Difference listings
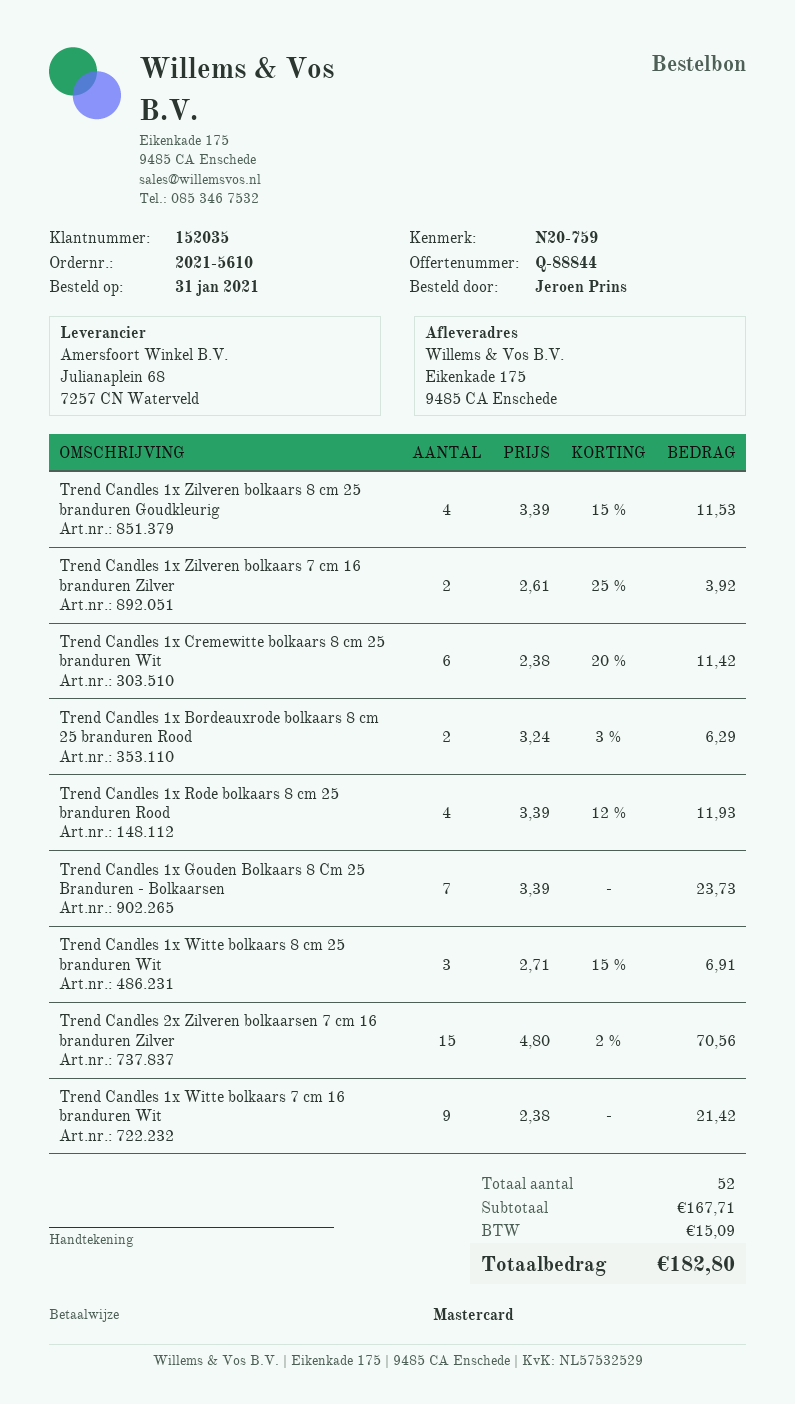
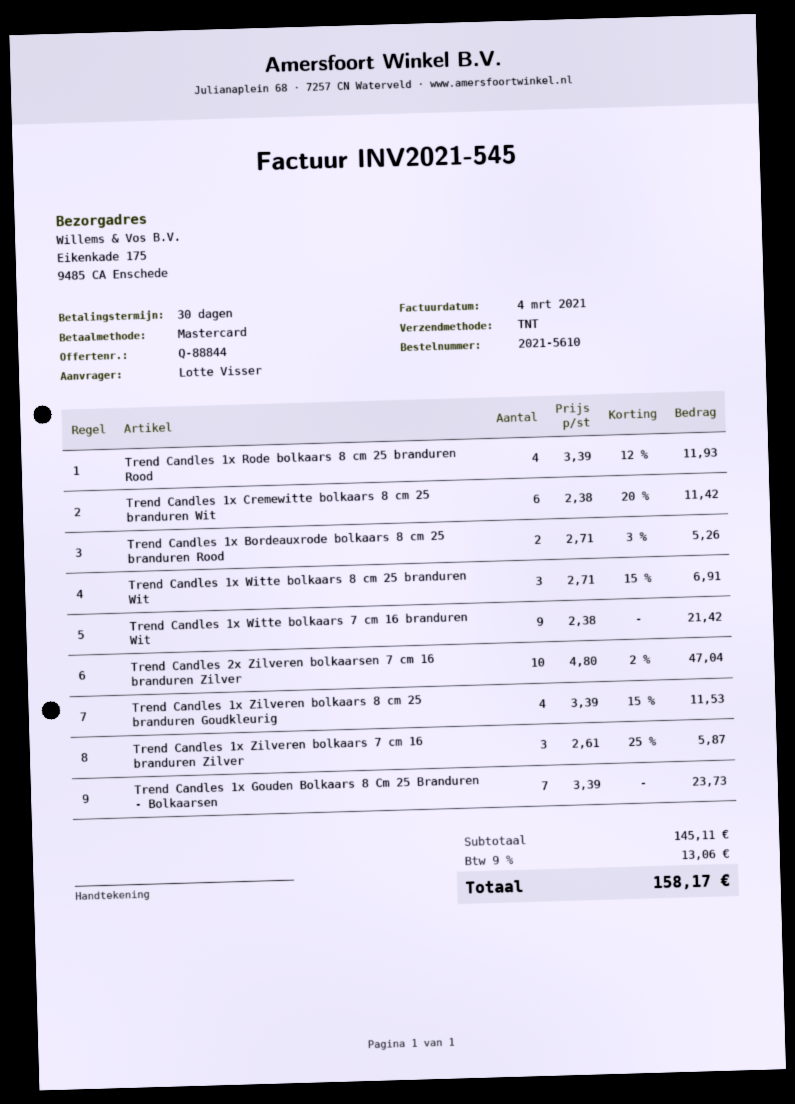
ordered by: Jeroen Prins -> Lotte Visser
Trend Candles 1x Zilveren bolkaars 7 cm 16 branduren Zilver: 2 x 2.61 - 25% = 3.92 -> 3 x 2.61 - 25% = 5.87
Trend Candles 1x Bordeauxrode bolkaars 8 cm 25 branduren Rood: 2 x 3.24 - 3% = 6.29 -> 2 x 2.71 - 3% = 5.26
Trend Candles 2x Zilveren bolkaarsen 7 cm 16 branduren Zilver: 15 x 4.80 - 2% = 70.56 -> 10 x 4.80 - 2% = 47.04
subtotal: 167.71 -> 145.11
tax: 15.09 -> 13.06
total: 182.80 -> 158.17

> **Task requirements**: The word "Zilver" occurs in some lines of the data above; report how many such lines there are, with no other words.

> **Expected answer**: 2